[Task] After locating the line with "[212,314,258,325] index or" in the records below, print it and every line after it exactly.

Before and after images
########################################

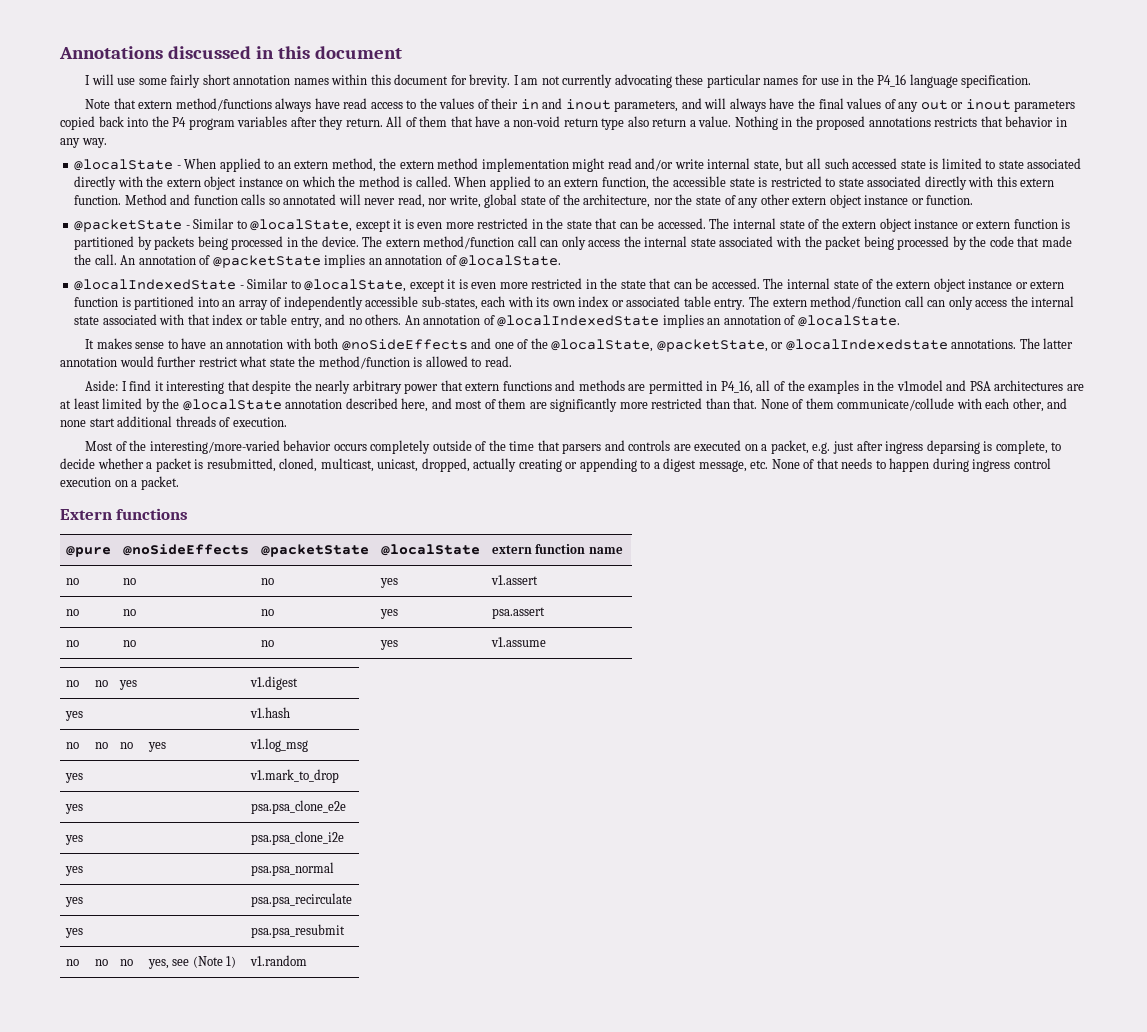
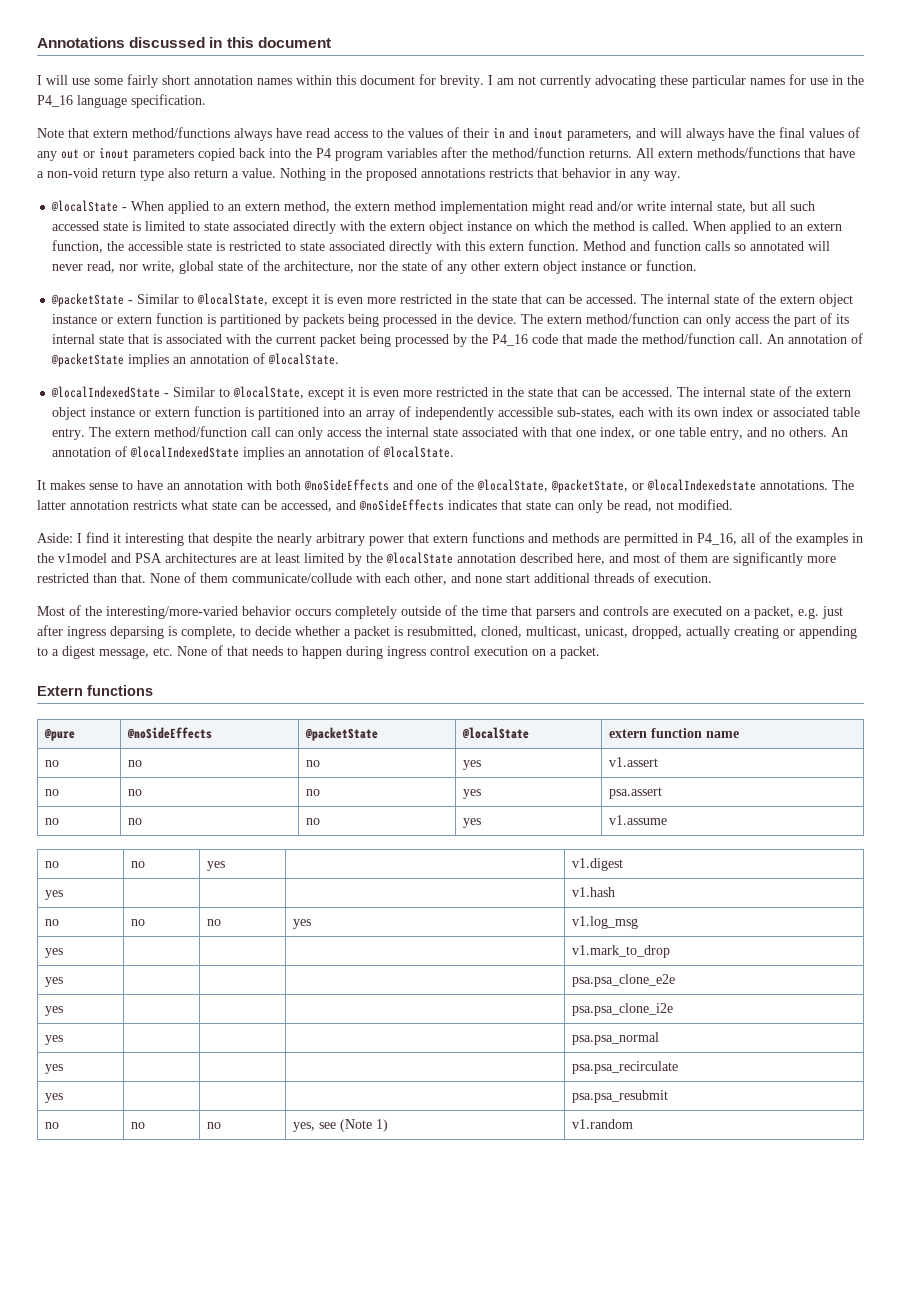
[319,116,448,130] they return. All of them -> [471,147,800,158] the method/function returns. All extern methods/functions
[517,236,716,250] call can only access the internal state -> [683,313,850,327] [52,334,163,344] can only access the part of its internal state that is
(822, 241) none -> [276,335,317,344] current
(987, 241) none -> [492,334,529,346] P4_16
(92, 259) none -> [642,333,736,344] method/function
[212,314,258,325] index or -> [576,427,676,439] one index, or one
[119,356,512,369] would further restrict what state the method/function is allowed to read. -> [133,499,733,513] restricts what state can be accessed, and @noSideEffects indicates that state can only be read, not modified.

########################################

[Finished task]
[212,314,258,325] index or -> [576,427,676,439] one index, or one
[119,356,512,369] would further restrict what state the method/function is allowed to read. -> [133,499,733,513] restricts what state can be accessed, and @noSideEffects indicates that state can only be read, not modified.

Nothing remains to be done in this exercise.